Reminiscencias
Mi hermano me habla con frecuencia de mamá, para que no me olvide de ella ni de lo mucho que nos amó.
Me pregunto si es posible amar aquello que apenas eres capaz de recordar, y me refiero a un amor verdadero, a ese arrebato que se instala en tus entrañas, que late con dulzura en tu pecho y se expande hasta que crees sentirlo incluso en la yema de tus dedos.
Pero mamá no es más que una sombra que revolotea en mi memoria, una silueta de vagos contornos que se esconde tras un velo de olvido y que siempre llegaba con la puesta de sol.

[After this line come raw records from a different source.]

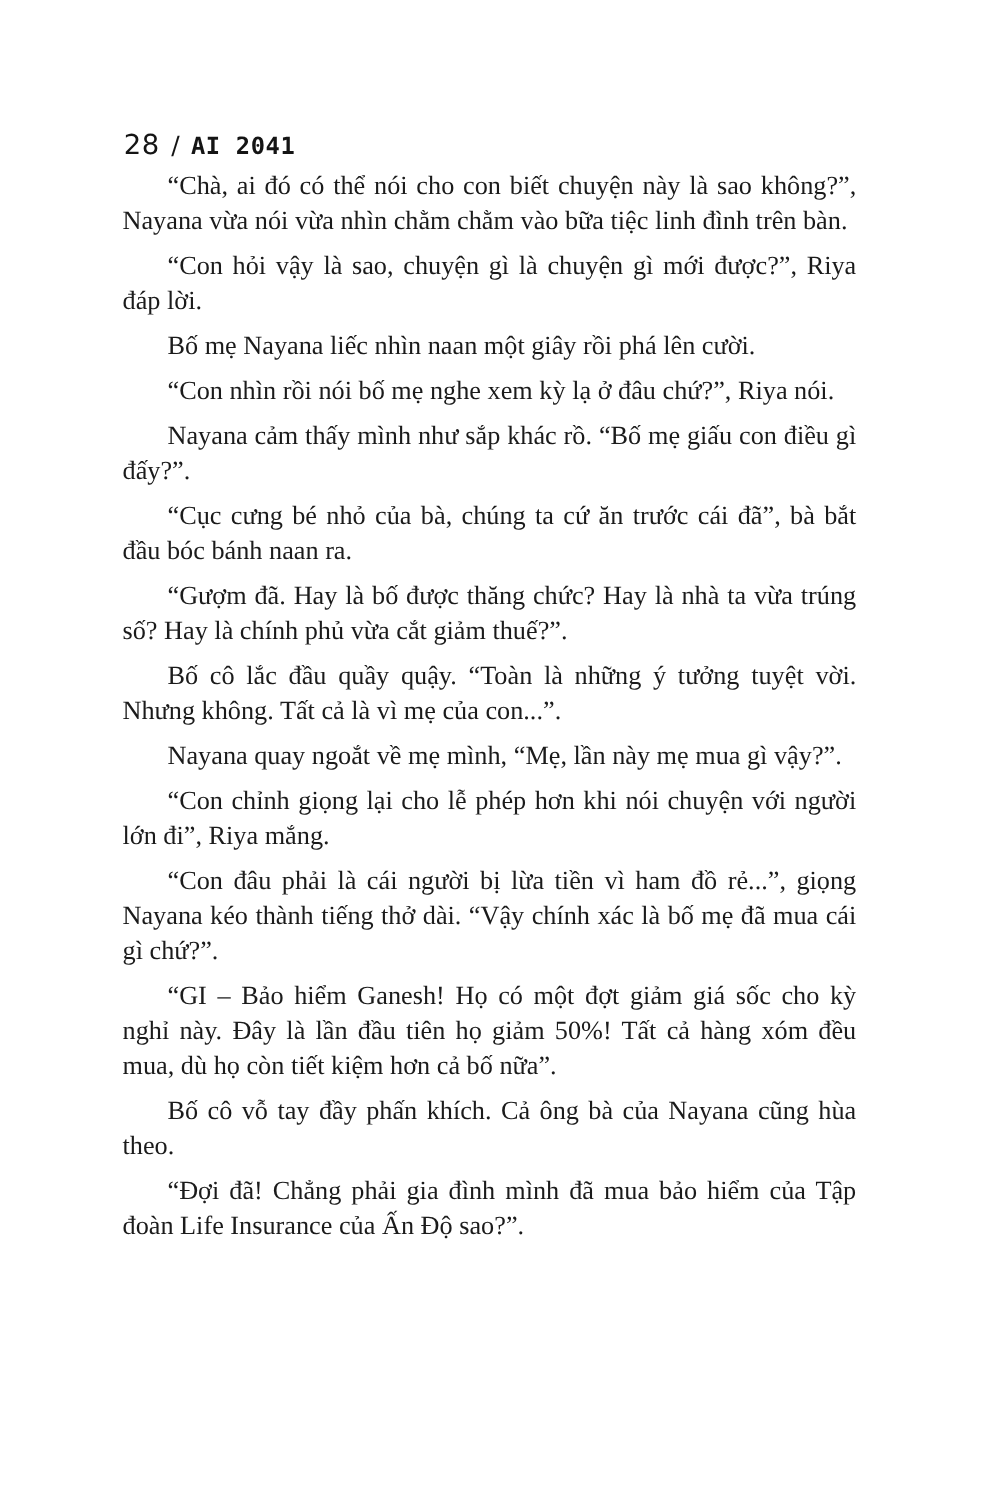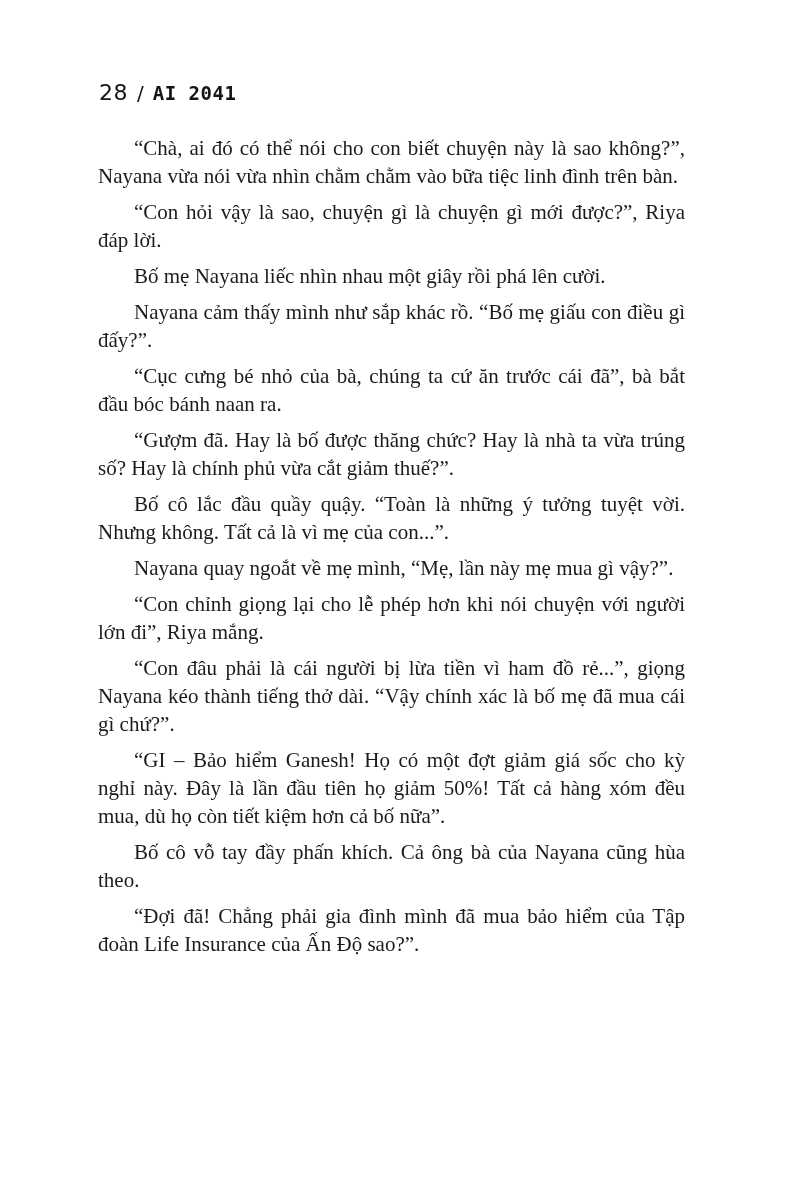"28" .running-header .page-num { margin-top: none -> 24px }
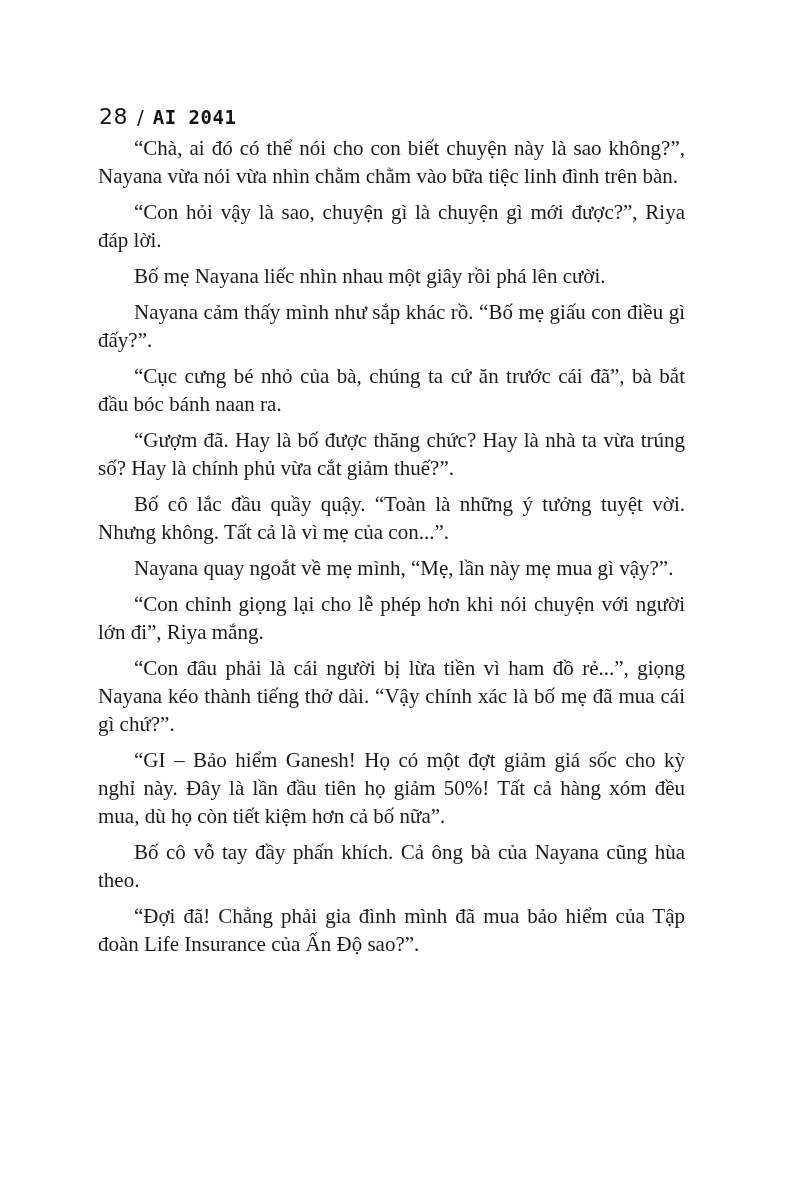"Bố mẹ Nayana liếc nhìn" p { text: nhau -> naan }
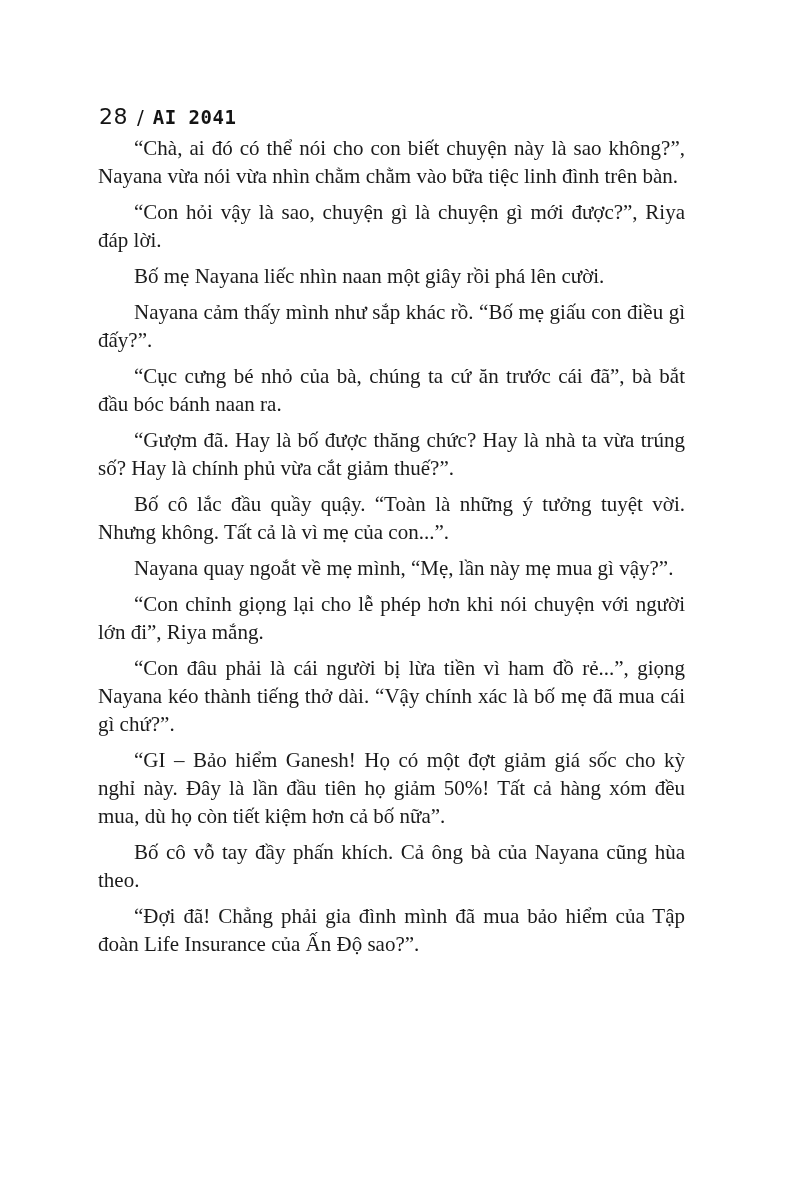"“Con nhìn rồi nói bố" p { html: none -> <p>“Con nhìn rồi nói bố mẹ nghe xem kỳ lạ ở đâu chứ?”, Riya nói.</p> }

El recuerdo de mamá vive en el crepúsculo, en esa vez que entró a la casa y me besó las mejillas, mientras que yo pensaba que su rostro moreno y su melena castaña guardaban cierta armonía con la luz naranja del atardecer. Traía en sus manos una bolsa de redondas y pequeñas mandarinas. Me dio una y, al quitarle la cáscara, se me ocurrió hacer la tontada de ponerme un gajo en los labios para simular una sonrisa, mientras ella me acariciaba el cabello con actitud risueña.
Pero es mi hermano, mayor que yo por diez años, quien tiene muchas más anécdotas de mamá, más variadas y completas: como la vez que nos llevó al parque acuático o a la feria de ciruela, de que nos hacía ir al carnaval con disfraces combinados o cuando me consoló durante horas porque mi planta de mandarina se había secado en el jardín.
También me habla de la forma en la que fruncía los labios cuando algo le disgustaba, de los postres que preparaba las tardes de los domingos, de las canciones que sonaban en la radio mientras realizaba los quehaceres.
Pero hubo una puesta de sol en la que mamá no regresó y la realidad de una infancia apacible se quebró en infinitos fragmentos que, aún a día de hoy, no he sido capaz de reunir.
Yo estaba sentada en la alfombra, dibujando, y para cuando el reloj dio las siete la casa entera se vio azotada por una soledad y un silencio tan rotundos que no pude evitar derramar lágrimas. A mi lado mi hermano me limpiaba el rostro con los pulgares y me decía que no me preocupara, que lo más probable era que hubiera salido con unos amigos o que su jornada se hubiera alargado. No noté su sonrisa tensa, ni sus miradas de reojo hacia la ventana, ni cómo se paseaba por la casa con el celular en la mano.
Cuando el cielo de la noche azul se convirtió en una cúpula negra salpicada de estrellas, yo me quedé al cuidado de nuestra vecina, mientras que mi hermano y el vecino salían a la calle.
Me parece que transcurrió una eternidad entre esa noche y el día que mi hermano me abrazó con tanta fuerza que, a pesar de no haber pronunciado palabra, ya podía imaginarme lo que sucedía. «Mamá no vendrá más», susurró. Pero yo no lo entendía. En mi mente infantil bullían un montón de preguntas que, sin importar a qué persona grande se las formulara, nadie me daba una respuesta.
Yo comprendía el concepto de lo que era morirse, pero nunca imaginé que pudiera sucederle a mamá, no en esas circunstancias ni en ese preciso momento, no en manos de unos extraños que la habían perseguido y acorralado de regreso a casa. Era casi como si por el hecho de ser la persona más importante en mi pequeño mundo estuviera un paso más allá de la vida y la muerte. Mi única certeza era que ya me había regalado su último beso, su última sonrisa, su último adiós, y yo ni siquiera me había dado cuenta.
Por primera vez me dio la impresión de que existían cosas en el mundo que ni siquiera la gente grande era capaz de resolver.
No recuerdo el timbre de su voz ni el tacto de sus caricias. Tampoco recuerdo la manera en que fruncía los labios al molestarse, ni el sabor de sus postres de domingo, ni las canciones que sonaban en la radio.
Mis recuerdos de mamá se cimentan en visiones muy escasas, como pedazos de un sueño, fotogramas de una película, tan frágiles que desaparecen con un parpadeo y tan maleables que se distorsionan con el paso de los años.
Me gustaría haber tenido más tiempo para conocerla, y que de esa forma fuera más que un retrato en la repisa, más que una flor en agua y una vela encendida cada treinta de marzo por su cumpleaños, más que un brillo nostálgico en la mirada de mis parientes. Más que una anécdota que otros cuentan, que otros comparten, que otros ríen, que otros extrañan, que otros lloran; que otros conocen, salvo yo.